### Assignment
Filter the entries beneath this task, copying only the lines that hold the word "spoofing".

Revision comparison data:
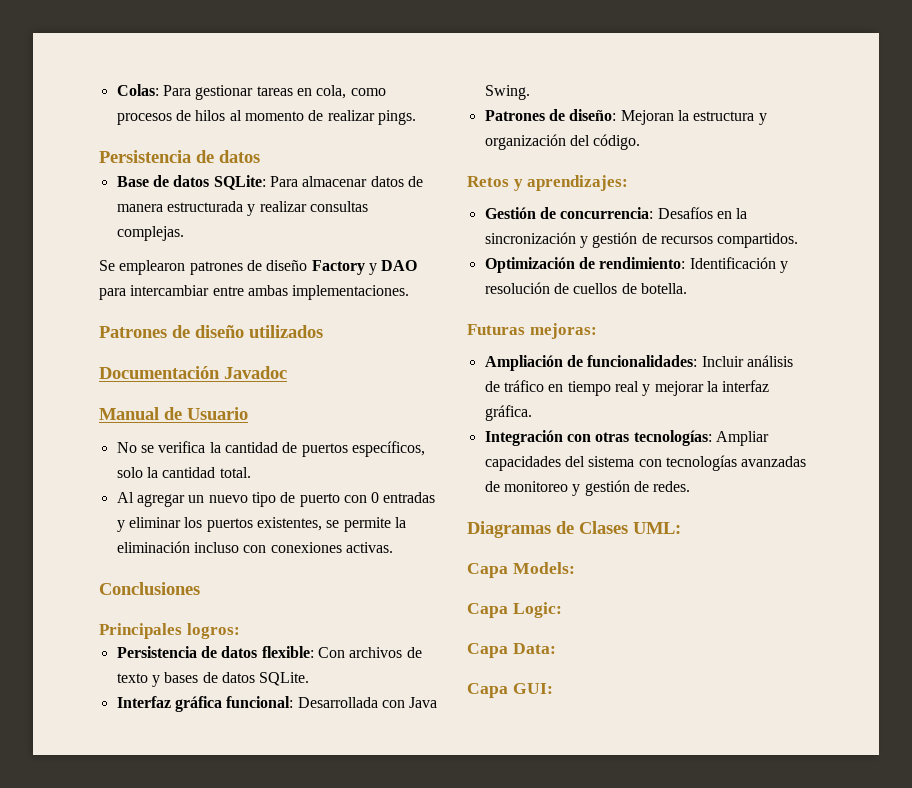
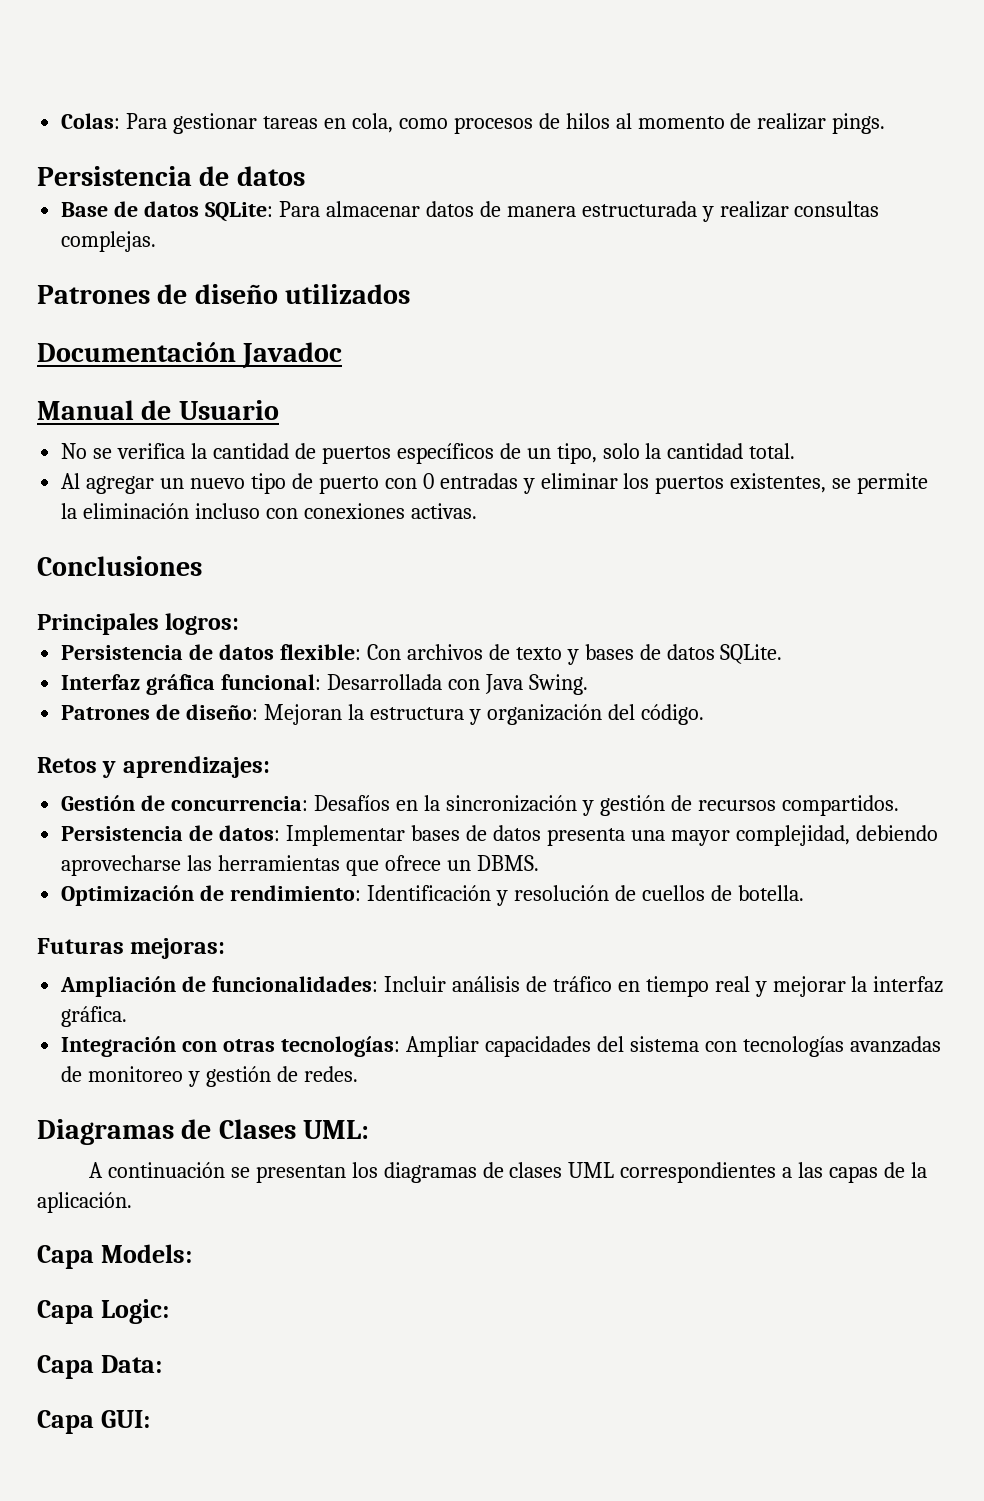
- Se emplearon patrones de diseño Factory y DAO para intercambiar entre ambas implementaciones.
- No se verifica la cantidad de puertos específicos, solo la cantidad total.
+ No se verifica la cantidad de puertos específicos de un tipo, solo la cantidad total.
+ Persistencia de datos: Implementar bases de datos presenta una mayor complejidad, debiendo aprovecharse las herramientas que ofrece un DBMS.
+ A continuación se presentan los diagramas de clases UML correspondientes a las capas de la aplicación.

==

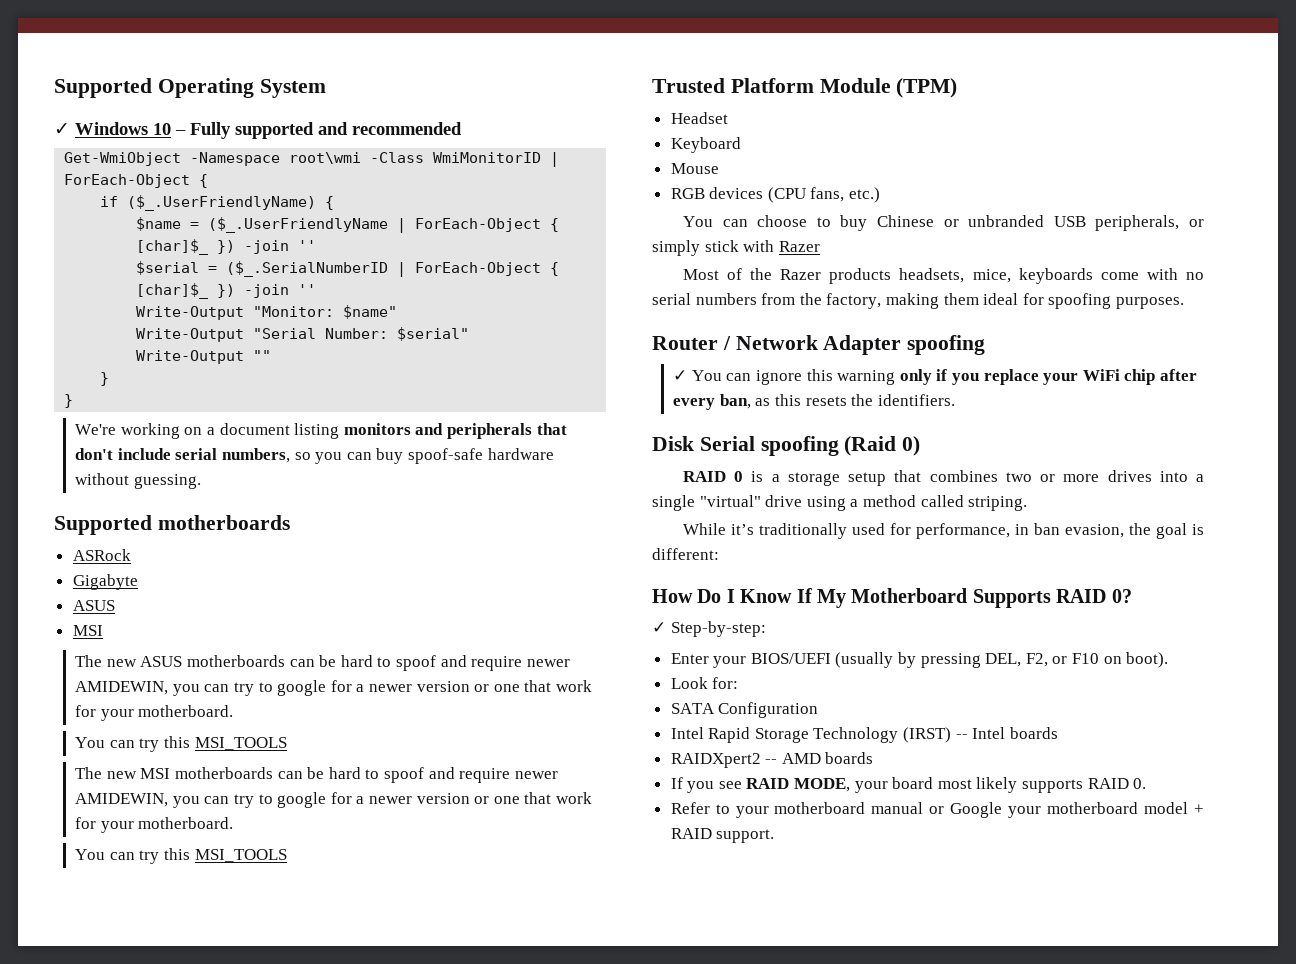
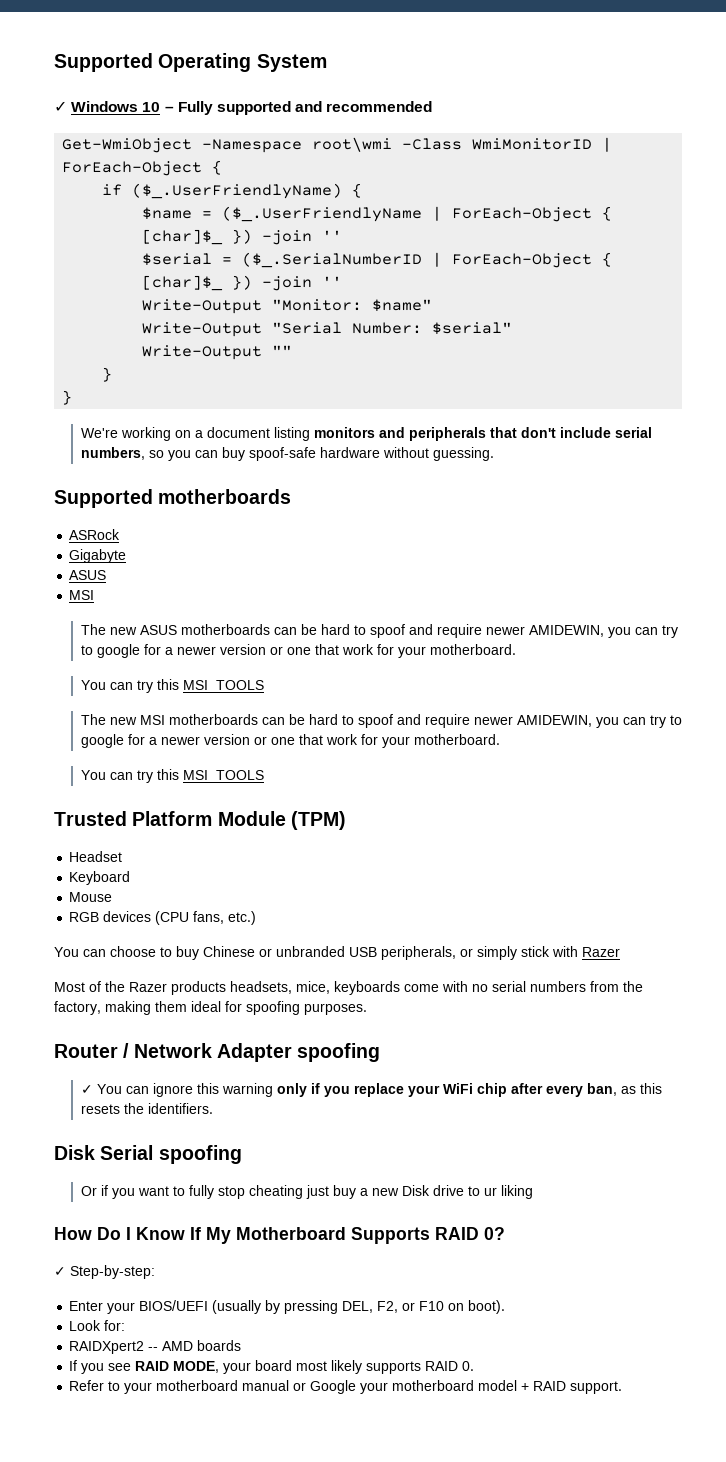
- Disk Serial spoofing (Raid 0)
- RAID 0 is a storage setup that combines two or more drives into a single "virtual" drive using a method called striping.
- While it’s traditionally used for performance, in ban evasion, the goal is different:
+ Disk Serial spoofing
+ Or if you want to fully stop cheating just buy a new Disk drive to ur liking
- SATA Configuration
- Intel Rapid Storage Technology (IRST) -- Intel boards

### Response
- Disk Serial spoofing (Raid 0)
+ Disk Serial spoofing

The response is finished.